Wednesday, 29 January 2014
Grain Brain / David Perlmutter
I dislike the evangelical tone of books like Grain Brain and Wheat Belly. I can appreciate that the doctors who wrote these two books truly believe what they are preaching—but I am not a convert.
I am disturbed by the cherry-picking of the medical literature and the use of studies which say “this is suggestive of a link and more study needs to be done.” Exactly. More study needs to be done. Having said that, I have found that my life is more comfortable without gluten. Rashes that I have been smearing with prescription cream for decades are gradually clearing up. My joints are not as sore and stiff as they used to be and my feet seem to feel more, thus staying upright on ice and rough surfaces is easier. What started as an experiment may be sticking around as a permanent life style.
But I am very wary of any diet plan that eliminates lots of fruit and many vegetables from the menu. Humans have been eating these plants (or similar foods) for millennia and human evolution didn’t just stop at some undetermined time in our history. (Read Paleofantasy by Marlene Zuk for more on that notion). Of course, different populations have been under different evolutionary pressures. Many Europeans benefit from having ancestors who adapted to be able to digest cow’s milk products, while many Asians and North American aboriginal populations did not. It makes sense that gluten sensitivity, just like dairy sensitivity, would vary according to genetic history as well. I have northern European ancestry—milk doesn’t bother me, but it seems that gluten does.
However, I will not be giving up fruits and vegetables any time soon. Nor will I be purging the legumes, rice and other non-glutinous grains from my pantry. I completely agree that a person’s diet should not be weighted towards baked goods. [I have always enjoyed the process of baking and will probably continue to do so, but I have never baked vast quantities for my own consumption; it is something that I do when I will be sharing with others]. But I refuse to believe that carrots and potatoes are equivalent to poison.

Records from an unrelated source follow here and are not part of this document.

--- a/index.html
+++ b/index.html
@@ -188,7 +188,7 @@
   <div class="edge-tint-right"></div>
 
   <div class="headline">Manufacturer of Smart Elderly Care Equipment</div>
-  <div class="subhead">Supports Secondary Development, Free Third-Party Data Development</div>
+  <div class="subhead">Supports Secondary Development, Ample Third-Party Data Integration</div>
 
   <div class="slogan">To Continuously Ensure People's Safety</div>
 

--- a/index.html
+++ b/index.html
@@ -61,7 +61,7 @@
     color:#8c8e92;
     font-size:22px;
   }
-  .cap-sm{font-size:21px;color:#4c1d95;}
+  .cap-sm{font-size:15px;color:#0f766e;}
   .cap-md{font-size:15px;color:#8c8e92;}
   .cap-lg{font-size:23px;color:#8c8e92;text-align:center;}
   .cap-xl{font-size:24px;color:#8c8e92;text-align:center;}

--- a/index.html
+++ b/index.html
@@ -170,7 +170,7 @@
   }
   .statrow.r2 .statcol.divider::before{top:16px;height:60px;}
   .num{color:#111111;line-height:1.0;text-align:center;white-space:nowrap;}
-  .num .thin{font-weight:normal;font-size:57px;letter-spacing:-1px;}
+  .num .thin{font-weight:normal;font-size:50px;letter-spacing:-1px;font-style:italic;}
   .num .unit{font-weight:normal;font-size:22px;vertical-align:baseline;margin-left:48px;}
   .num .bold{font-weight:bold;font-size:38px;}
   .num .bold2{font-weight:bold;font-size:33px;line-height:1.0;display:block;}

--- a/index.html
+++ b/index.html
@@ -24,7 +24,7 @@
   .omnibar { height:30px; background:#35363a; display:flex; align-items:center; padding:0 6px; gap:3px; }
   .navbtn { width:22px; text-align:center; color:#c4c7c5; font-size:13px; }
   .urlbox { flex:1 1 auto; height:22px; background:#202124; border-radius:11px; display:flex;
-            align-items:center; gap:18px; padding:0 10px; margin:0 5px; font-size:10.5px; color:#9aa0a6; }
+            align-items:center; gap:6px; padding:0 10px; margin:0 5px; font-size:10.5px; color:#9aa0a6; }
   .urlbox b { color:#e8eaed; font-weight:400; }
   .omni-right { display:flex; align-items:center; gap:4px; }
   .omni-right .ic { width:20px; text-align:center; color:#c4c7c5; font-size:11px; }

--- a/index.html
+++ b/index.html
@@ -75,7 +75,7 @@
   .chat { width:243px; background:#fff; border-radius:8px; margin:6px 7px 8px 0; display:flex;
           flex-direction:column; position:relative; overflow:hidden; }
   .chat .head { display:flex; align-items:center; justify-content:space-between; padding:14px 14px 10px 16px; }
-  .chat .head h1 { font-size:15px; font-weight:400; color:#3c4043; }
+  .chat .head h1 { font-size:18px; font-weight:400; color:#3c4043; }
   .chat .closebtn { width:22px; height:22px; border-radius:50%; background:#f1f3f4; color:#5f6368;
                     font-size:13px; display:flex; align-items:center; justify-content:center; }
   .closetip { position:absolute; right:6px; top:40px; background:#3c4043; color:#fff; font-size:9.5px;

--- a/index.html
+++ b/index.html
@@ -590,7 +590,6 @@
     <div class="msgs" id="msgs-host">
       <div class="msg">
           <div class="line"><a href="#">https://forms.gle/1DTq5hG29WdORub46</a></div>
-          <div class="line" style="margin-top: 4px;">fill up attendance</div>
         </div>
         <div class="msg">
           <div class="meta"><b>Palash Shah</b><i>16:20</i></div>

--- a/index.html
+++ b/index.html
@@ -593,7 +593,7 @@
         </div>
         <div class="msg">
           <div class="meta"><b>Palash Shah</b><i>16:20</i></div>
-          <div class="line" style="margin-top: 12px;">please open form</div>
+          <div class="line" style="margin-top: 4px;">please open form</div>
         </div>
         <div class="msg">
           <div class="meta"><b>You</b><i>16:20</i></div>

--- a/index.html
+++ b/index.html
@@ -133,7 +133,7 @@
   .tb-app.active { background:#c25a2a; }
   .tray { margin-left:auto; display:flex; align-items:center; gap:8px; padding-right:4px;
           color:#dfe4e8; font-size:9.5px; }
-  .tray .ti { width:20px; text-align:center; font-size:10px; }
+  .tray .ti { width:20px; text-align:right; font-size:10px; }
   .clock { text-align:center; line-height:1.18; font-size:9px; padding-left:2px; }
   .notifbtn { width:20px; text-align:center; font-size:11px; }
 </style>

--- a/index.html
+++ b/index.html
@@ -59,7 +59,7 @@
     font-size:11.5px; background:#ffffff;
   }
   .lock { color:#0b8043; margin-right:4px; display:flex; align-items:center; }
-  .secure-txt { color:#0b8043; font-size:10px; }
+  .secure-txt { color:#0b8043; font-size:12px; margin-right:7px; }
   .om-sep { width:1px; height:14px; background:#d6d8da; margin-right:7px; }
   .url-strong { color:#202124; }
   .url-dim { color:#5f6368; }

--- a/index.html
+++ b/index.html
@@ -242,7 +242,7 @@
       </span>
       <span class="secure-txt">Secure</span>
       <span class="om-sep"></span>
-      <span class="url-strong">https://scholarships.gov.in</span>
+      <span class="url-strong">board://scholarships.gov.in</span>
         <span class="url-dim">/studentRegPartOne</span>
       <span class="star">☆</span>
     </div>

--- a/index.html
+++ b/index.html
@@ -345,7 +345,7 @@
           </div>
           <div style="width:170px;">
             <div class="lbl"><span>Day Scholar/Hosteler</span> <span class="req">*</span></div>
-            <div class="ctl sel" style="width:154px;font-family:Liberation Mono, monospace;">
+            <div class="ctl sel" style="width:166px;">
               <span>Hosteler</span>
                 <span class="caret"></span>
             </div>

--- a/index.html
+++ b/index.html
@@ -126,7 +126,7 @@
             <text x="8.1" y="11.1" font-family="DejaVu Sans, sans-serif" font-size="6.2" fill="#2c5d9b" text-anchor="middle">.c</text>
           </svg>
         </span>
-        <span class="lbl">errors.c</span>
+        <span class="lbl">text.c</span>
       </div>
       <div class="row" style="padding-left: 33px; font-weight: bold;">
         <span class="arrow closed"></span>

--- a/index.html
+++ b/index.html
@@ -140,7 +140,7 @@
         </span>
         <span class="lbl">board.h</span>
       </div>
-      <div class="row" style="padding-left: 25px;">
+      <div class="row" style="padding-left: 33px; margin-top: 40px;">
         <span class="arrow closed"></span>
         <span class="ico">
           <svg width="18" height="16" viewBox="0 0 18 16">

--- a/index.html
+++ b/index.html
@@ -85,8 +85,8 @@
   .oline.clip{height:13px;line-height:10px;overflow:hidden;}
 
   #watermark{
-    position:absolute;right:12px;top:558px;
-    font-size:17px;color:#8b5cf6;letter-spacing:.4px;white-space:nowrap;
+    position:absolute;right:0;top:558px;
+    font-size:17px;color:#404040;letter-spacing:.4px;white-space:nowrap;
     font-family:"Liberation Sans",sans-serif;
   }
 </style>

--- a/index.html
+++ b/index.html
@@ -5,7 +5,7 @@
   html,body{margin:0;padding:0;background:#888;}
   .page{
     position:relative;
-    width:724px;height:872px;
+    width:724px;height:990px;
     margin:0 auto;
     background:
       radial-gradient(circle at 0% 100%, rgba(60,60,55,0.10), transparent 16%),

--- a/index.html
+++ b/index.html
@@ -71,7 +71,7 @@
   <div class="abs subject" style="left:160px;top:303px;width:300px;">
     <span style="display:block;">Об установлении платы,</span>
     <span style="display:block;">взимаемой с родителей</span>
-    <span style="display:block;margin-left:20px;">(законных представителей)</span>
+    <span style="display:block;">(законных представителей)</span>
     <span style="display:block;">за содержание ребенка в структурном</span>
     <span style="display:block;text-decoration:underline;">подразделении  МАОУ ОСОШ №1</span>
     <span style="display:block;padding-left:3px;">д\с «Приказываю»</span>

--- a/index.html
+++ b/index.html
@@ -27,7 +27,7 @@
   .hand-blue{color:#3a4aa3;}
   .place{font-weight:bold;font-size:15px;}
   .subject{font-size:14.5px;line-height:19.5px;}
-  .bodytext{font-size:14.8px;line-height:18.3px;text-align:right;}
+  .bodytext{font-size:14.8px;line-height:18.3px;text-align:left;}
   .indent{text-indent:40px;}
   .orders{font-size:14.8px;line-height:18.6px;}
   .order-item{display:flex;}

I am also uncomfortable with being urged to increase meat consumption, when we live on a planet with limited resources. We all can’t eat copious quantities of meat and feed everyone adequately. Something has to give and it will probably be heavy meat consumption. Plant proteins currently used to feed animals could feed a tremendous number of hungry humans in this world and that would be a better use of them. I do think Perlmutter is correct when he says that we shouldn’t avoid foods with cholesterol, like eggs or shrimp, but that is no excuse to load up on them either. But you also have to take into account where these foods come from—is that fish that you are eating for omega-3s fished in a sustainable fashion? Will this resource still be available to your great-grandchildren or will it be extinct? [To his credit, Perlmutter does recommend sustainable seafood, but it is well towards the end of the book]. See Bottomfeeder by Taras Grescoe for good coverage of the seafood question.
BTW, I do agree with Perlmutter that 1) exercise is good for every part of the body, including the brain, and 2) getting enough sleep is absolutely essential for good health.
I find it darkly amusing that the author talks about mesmerism as junk science in his epilogue, when I think the same charge could be leveled against him! In the meantime, I think books like this fuel a conspiracy-theory mentality, an obsession with “blaming” someone or something rather than taking personal responsibility, and confusion among those who depend on mass media to run their lives.
In short, I think we should consider many factors when choosing our groceries: What are we allergic to? Avoid eggs or peanuts or whatever gives you an allergic reaction. What provides nutrition? Load up on fruits, vegetables and legumes. Consider the future and choose fewer animal products and shop for seafood according to its sustainability. And chuck the one-sided pop-science diet books into the bin.